The India Company was dissolved, Boisbriant had omitted to put his grant in writing, the whole country had become united to the royal domain,  p187 and the poor villagers were in great distress and tribulation.

Addressing a respectful petition to the newly-appointed governor in June, 1743, they received in August a favorable answer, confirming to them as "commons," all the land on the west side of the Kaskaskia river, and east and south of the common field lands from the village line down to the mouth of that river, and then designated, and yet known as "La Point de Bois," or point of woods, but more familiarly "the point," requiring, however, the inhabitants to keep up and maintain a gate in the fence which crossed the road to Misère and to the upper posts, so that it should be practicable for the passage of "carts," at the joint expense of each proprietor whose lands bordered on the roads.1

This confirmation took from them the islands in the Mississippi and the land on the east side of the Kaskaskia river, which the benevolent Boisbriant had verbally granted to them, nevertheless, they were content, as it secured to them near seven thousand acres of rich pasture and woodland, for house-bote, plough-bote,  p188 fire-bote and, estovers, and yielding also, in great profusion, grapes, plums, persimmons, the luscious paw‑paw, the delicate pecan and other rich and delicious nuts, whilst the "common field" by this arrangement did not embrace less than eight thousand acres of the richest, deepest, blackest loam, capable of itself of sustaining a numerous people.

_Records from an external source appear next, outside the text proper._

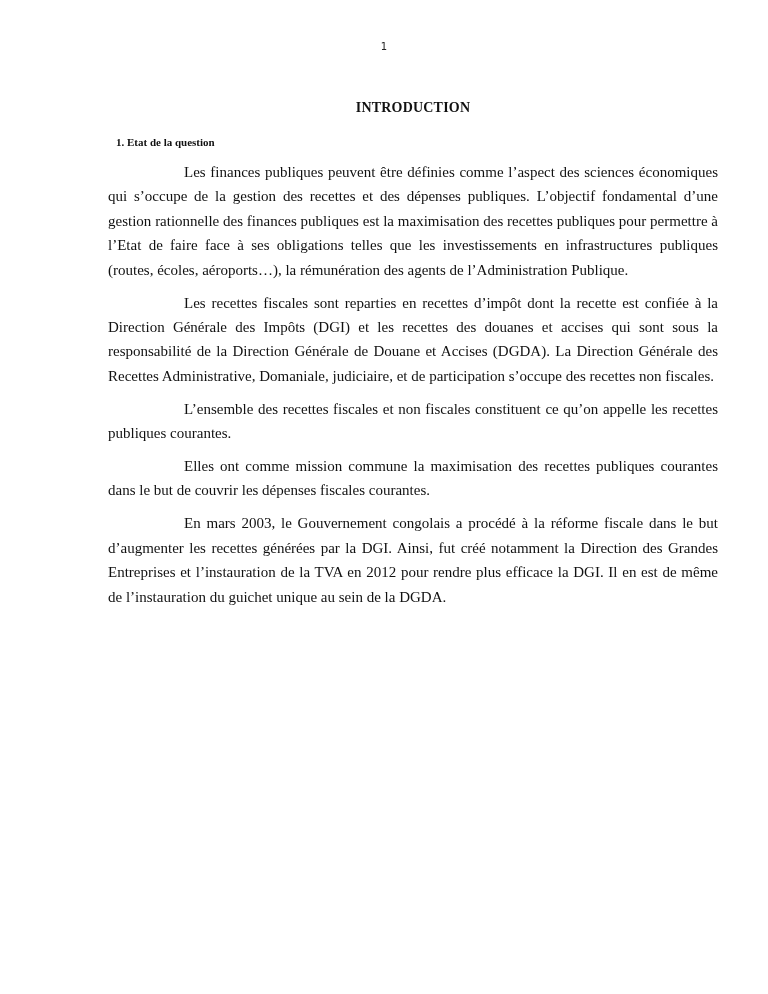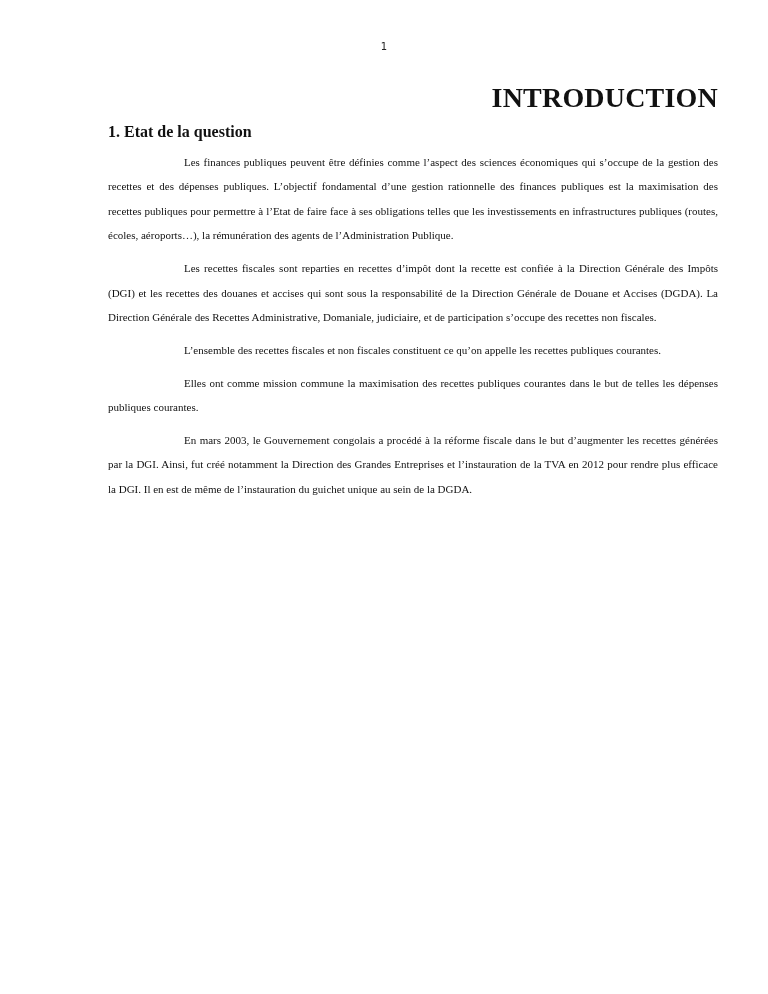"INTRODUCTION" .title { font-size: 28px -> 14px; margin: 2px 0 8px 0 -> 12px 0 8px 0; text-align: right -> center }
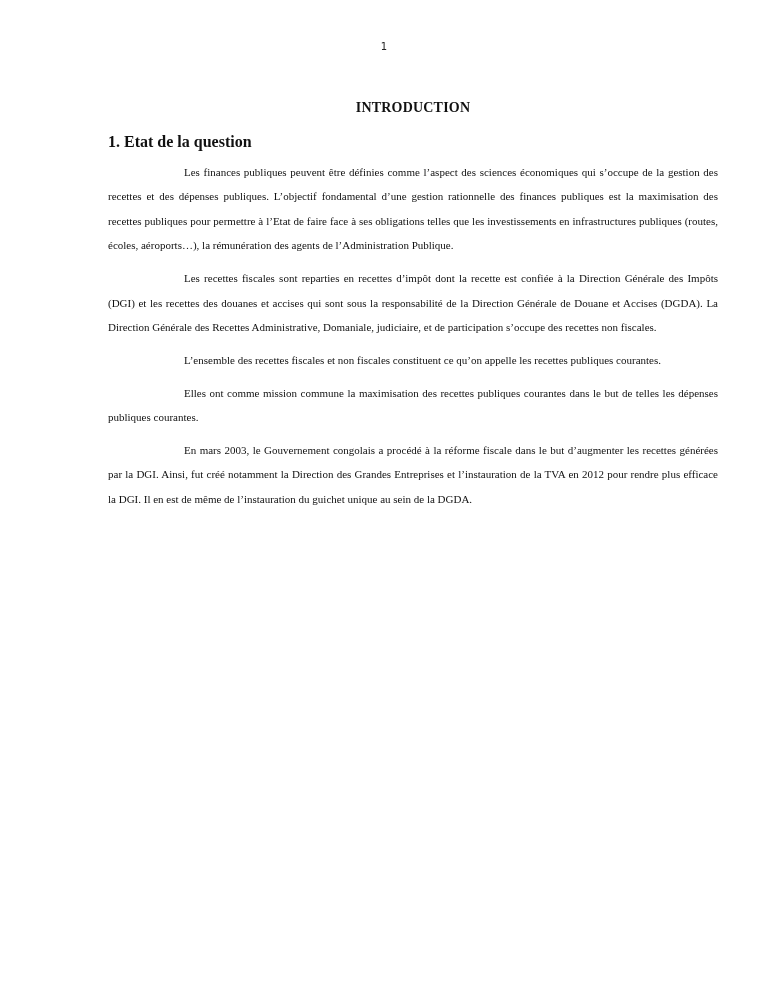"1. Etat de la question" .section-heading { font-size: 16px -> 11px; margin: 0 0 6px 0 -> 0 0 6px 8px }
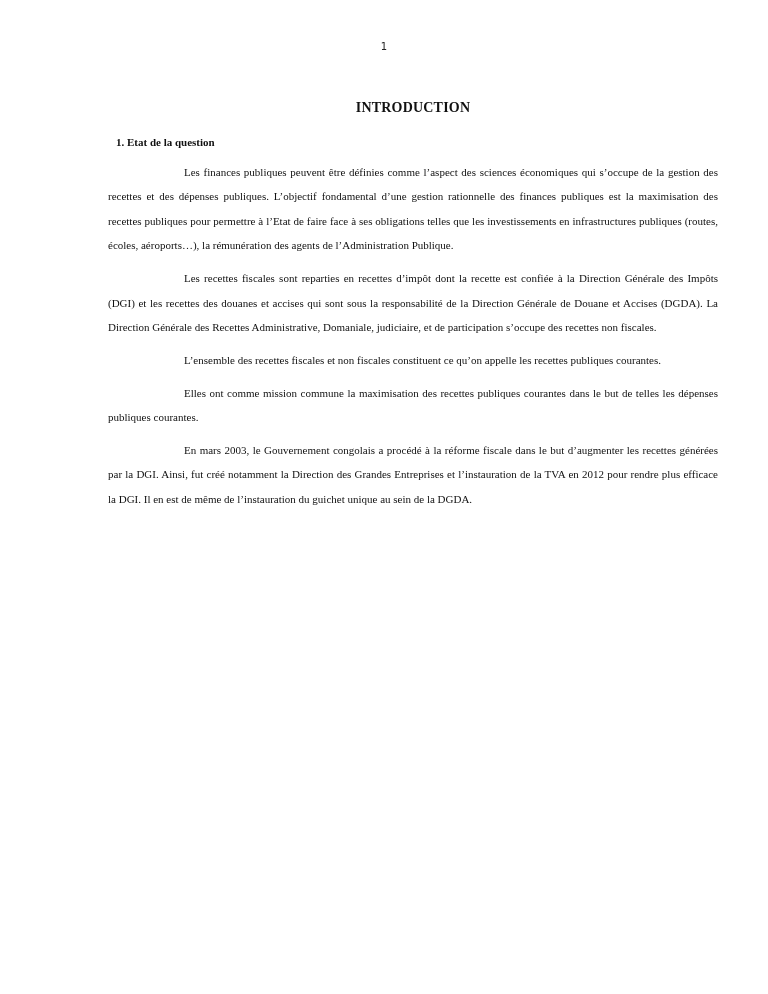"Les finances publiques peuvent être" .para { font-size: 11px -> 15px }
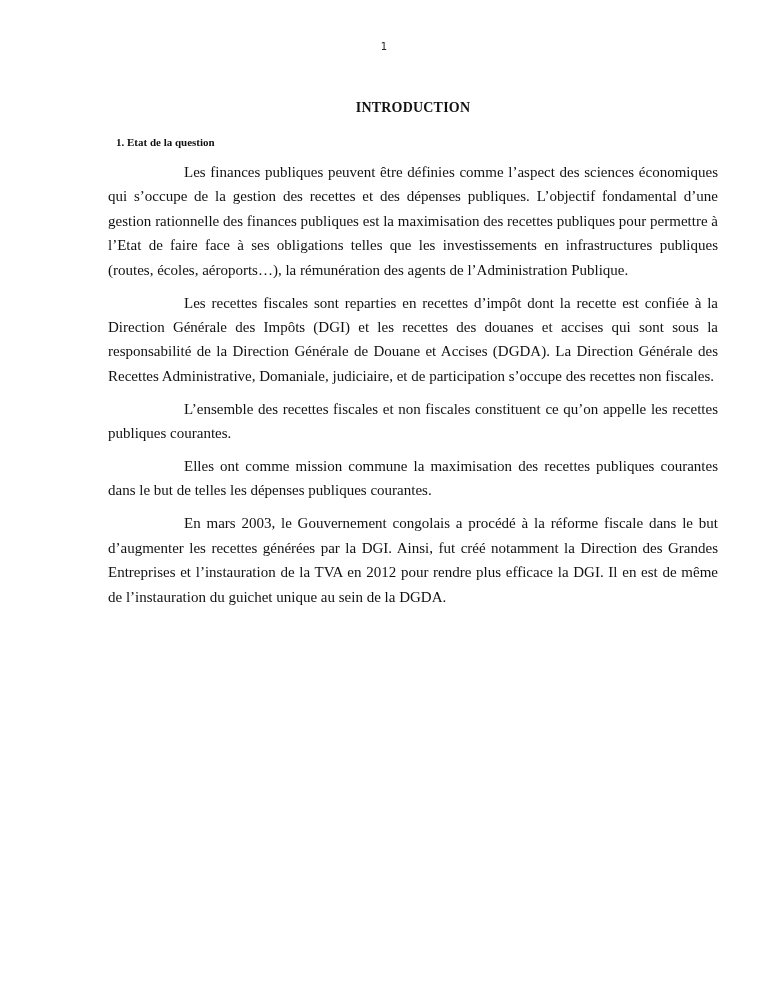"Elles ont comme mission commune" p.para { text: telles les dépenses publiques -> couvrir les dépenses fiscales }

All grants to individuals from this time forth were made in fee‑simple absolute, subject only to some trifling public charges,​2 and the people became secure in all their possessions, so that social establishments sprung up and flourished beneath a sun and sky, and under circumstances in every way most congenial to a rapid and a healthy growth.


The Author's Notes:

1 See Appendix F.

[decorative delimiter]

2 See Appendix G.


Thayer's Note:

a If this is Pierre de Liette (or Deliette), he seems not to have succeeded Boisbriant as commandant but to have preceded him; the Web is very confused on this point, reporting various birth and death dates, and maybe conflating several members of the same family: tread with caution. A Charles-Pierre de Liette may fit the bill; he was killed at the battle of Ackia in the Franco-Chickasaw War of 1736. The family was of Italian origin and related somehow to Tonti.